I also think it is quite interesting that you say men are often viewed as wise, this is never something I have came across in my own life. In fact at school and things males are often viewed as less intelligent than females. I would also quite like to know what you define as wise?



Thalia says:

Hi Mat!

Yes, I agree that much of our gender roles are created from cultural conditioning. And I posit that men are preferred in leadership positions because of this very assumption that they are naturally wise – which we tend to define culturally as knowledge of consequences, having a moral compass, and can not only communicate a vision for a community, but can lay out a step by step plan for how to get to a vision for betterment.



Mat says:

So you define wise as those that are fit to lead? I think you are perhaps limiting the use of wise to those that are wise in a political sense. I think it is a different reason that men are often chosen as leaders, but I think that is another issue.

Like intelligence I don’t think I could exactly define wise.



Thalia says:

Ah, no Mat. *I* don’t define wisdom as being fit to lead. That’s our cultural conditioning talking there.

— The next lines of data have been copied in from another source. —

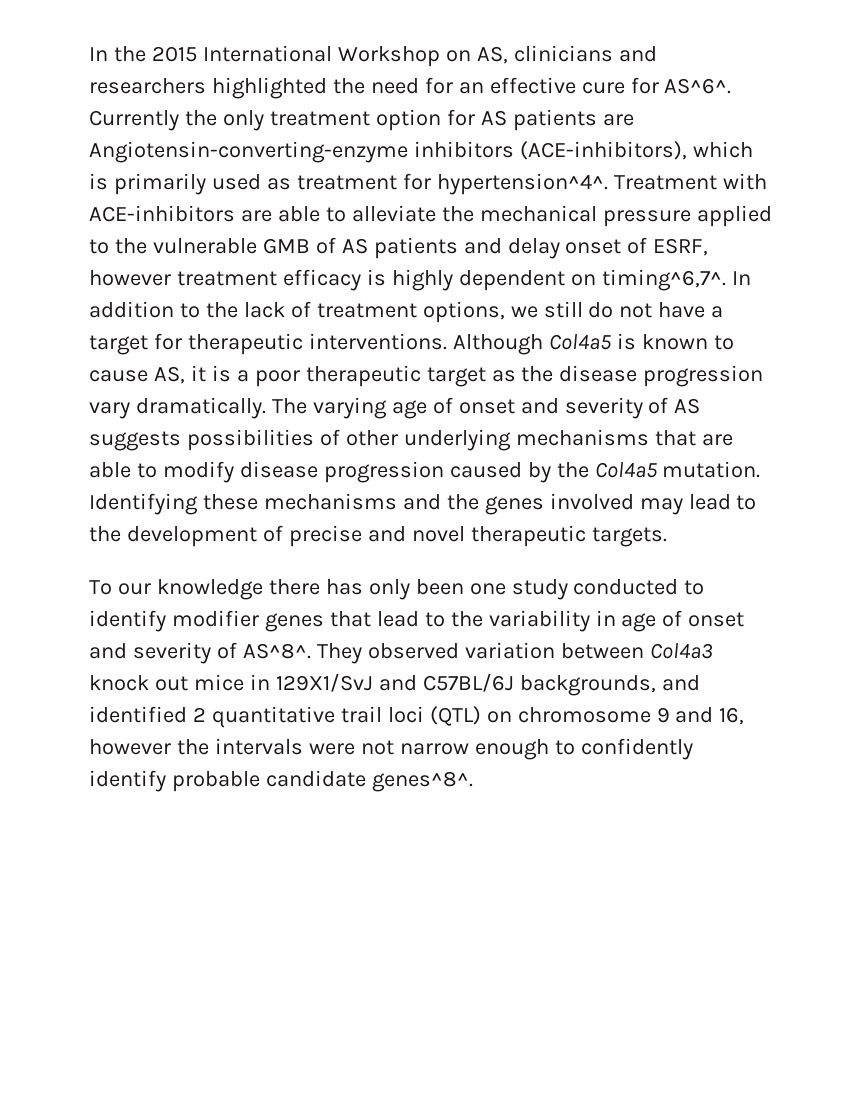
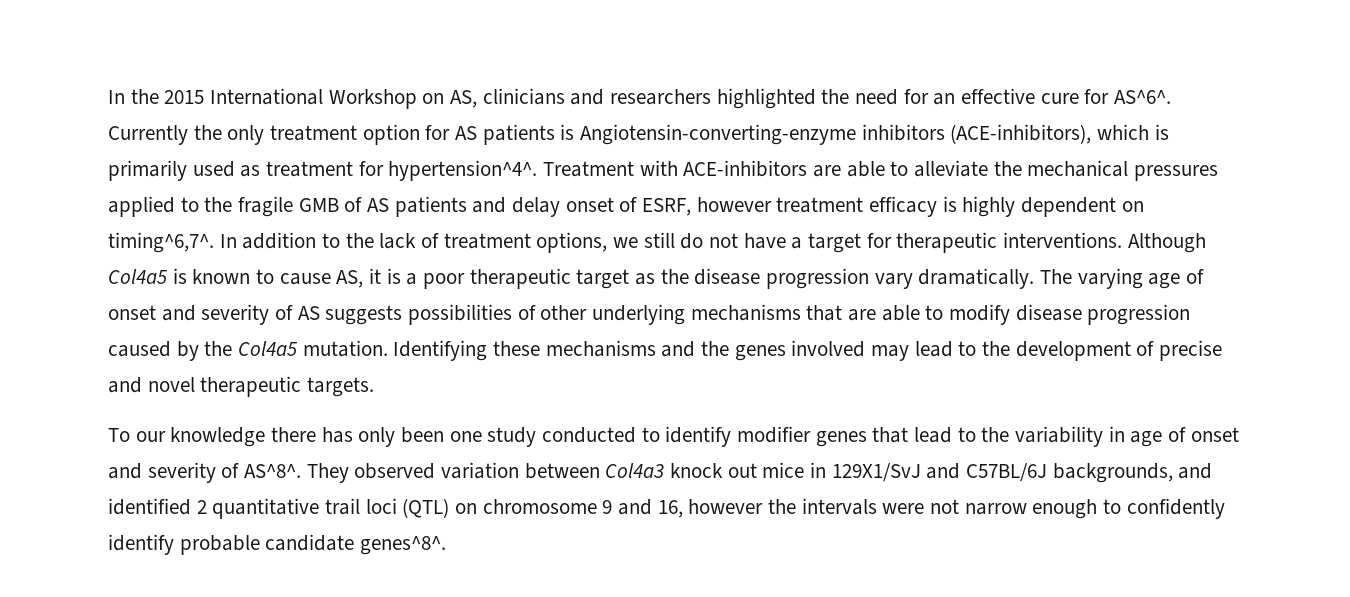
[602,114,634,126] are -> [560,124,575,140] is
[602,210,691,227] pressure -> [1134,165,1219,181] pressures
[152,238,257,254] vulnerable -> [238,196,294,217] fragile

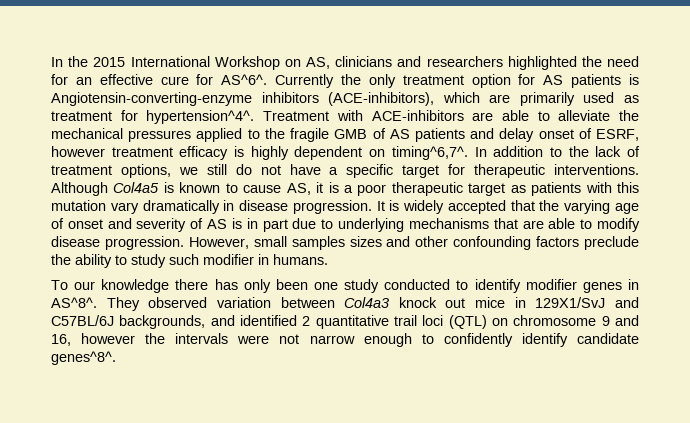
[1154,124,1169,140] is -> [489,94,511,103] are
(803, 243) none -> [346,164,394,178] specific
[660,268,1073,289] the disease progression vary dramatically. The -> [531,182,639,196] [51,200,560,214] patients with this mutation vary dramatically in disease progression. It is widely accepted that the
[325,304,588,325] suggests possibilities of other -> [231,218,334,232] is in part due to
[1087,304,1191,325] [108,340,1223,361] [108,376,375,397] progression caused by the Col4a5 mutation. Identifying these mechanisms and the genes involved may lead to the development of precise and novel therapeutic targets. -> [104,236,639,250] [51,254,328,268] progression. However, small samples sizes and other confounding factors preclude the ability to study such modifier in humans.
[872,426,1239,447] [108,462,240,483] that lead to the variability in age of onset and severity of -> [628,279,639,290] in
[179,535,260,555] probable -> (568, 340) none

Wisdom is the other “wing of the bird” in Tibetan Buddhism for achieving enlightenment. One wing is wisdom, the other is compassion. One without the other is clumsy and ineffective in helping others and discovering liberation from samsara.

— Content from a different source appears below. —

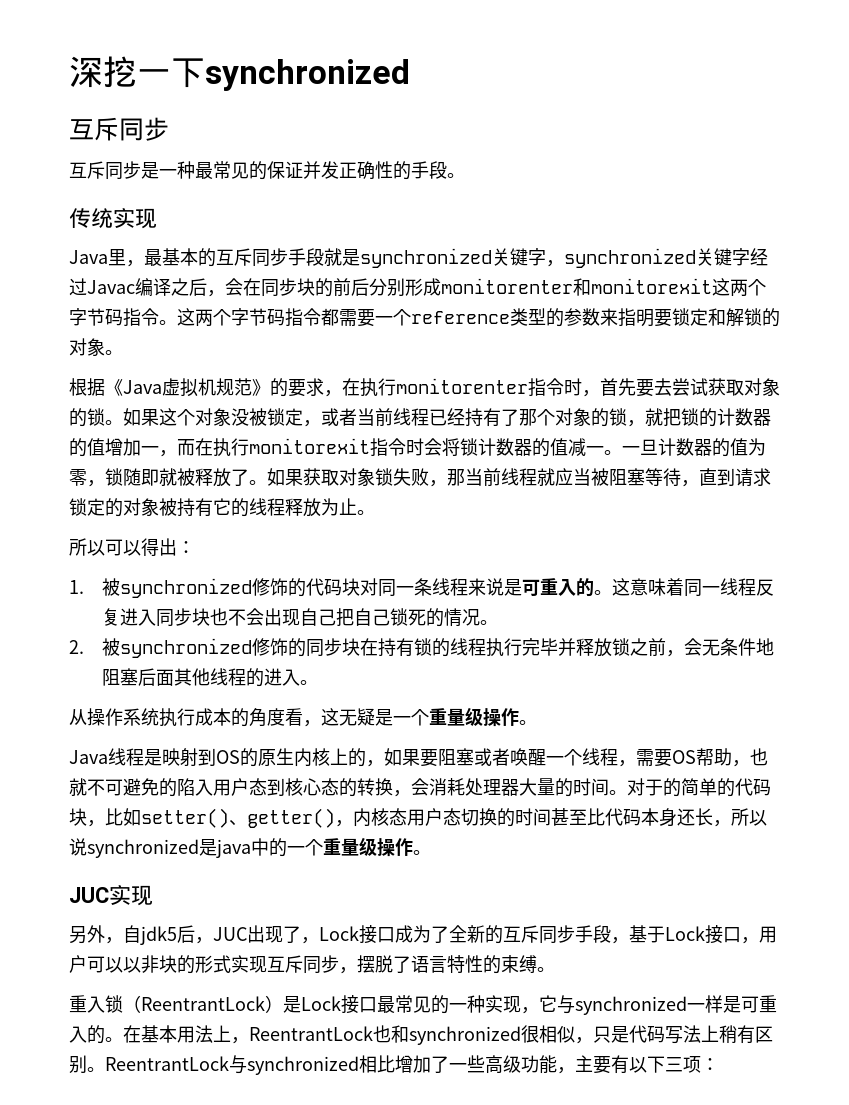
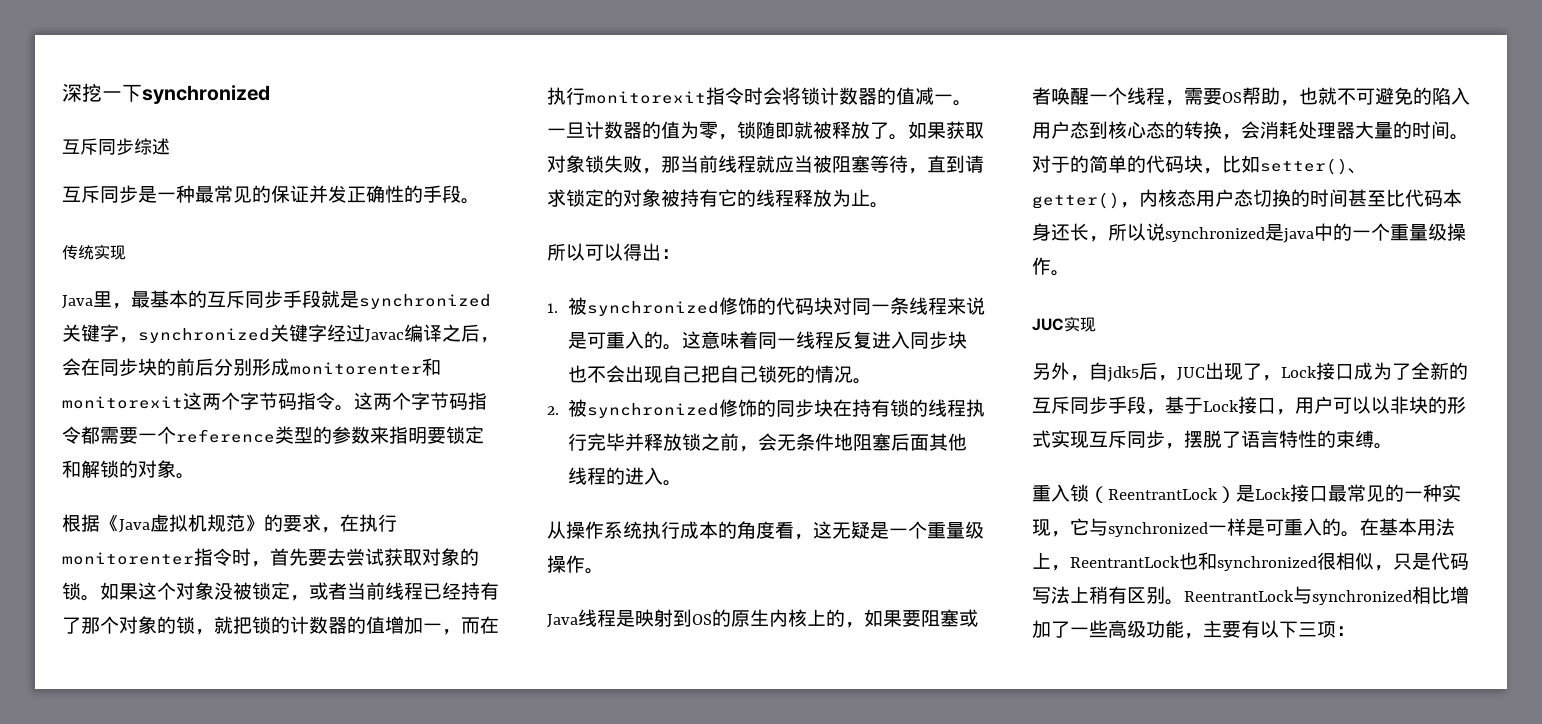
(169, 129) none -> [134,138,170,155] 综述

Conventional wisdom is the understanding of how things are in our mundane world. “Ultimate” wisdom is the realization of non-duality. This is what I’m referring to, ideally.



Paul says:

I think since becoming celibate, I’ve become more compassionate. So this apparently silly notion that frustrated male sexuality leads to compassion actually resonates with my own experience. Very interesting.



Paul says:

I think it is essentially correct that we in the West have assigned wisdom to masculinity. Think of the wise old scholar in his study. Where is his wife, the wise woman? She’s not there because the wise man in Western traditions is often as not unmarried.



negatedthis says:

In Tantra, there is no essential Man or Female, rather the tantrics depict masculine ways of doing things and feminine ways of doing things. Take for eg. , there is a masculine way of walking and a feminine way of walking; masculine way of eating and feminine way of eating; similar is the case with all kinds of actions (not things or objects per se, but processes) in existence. And that is why, in indian languages, the gender is placed on the Verb (for it is an action/doing) of a a sentence and not on the pronoun (that is a person/thing, like in english). Like in english, it wud be: “she is walking” or “he is walking”, and in Hindi, it’d be: “woh jah-rahi hain” (for a woman) or woh jah-raha hain” (for the man), where “woh” is the pronoun, “hain” is “is” for hindi, and the “jah-raha” (male) and “jah-rahi”(female) is the verb for “walking” in hindi.

Now the gender is placed on the verb becoz hey theorize on the idea of the illusion of any immutable self-identity (or ego), so there can be no male or female, but masculine/feminine roles that is played for the time-being.

I guess this has been somewhat lost in the english translations of Tantra and even of Indian Philosophies.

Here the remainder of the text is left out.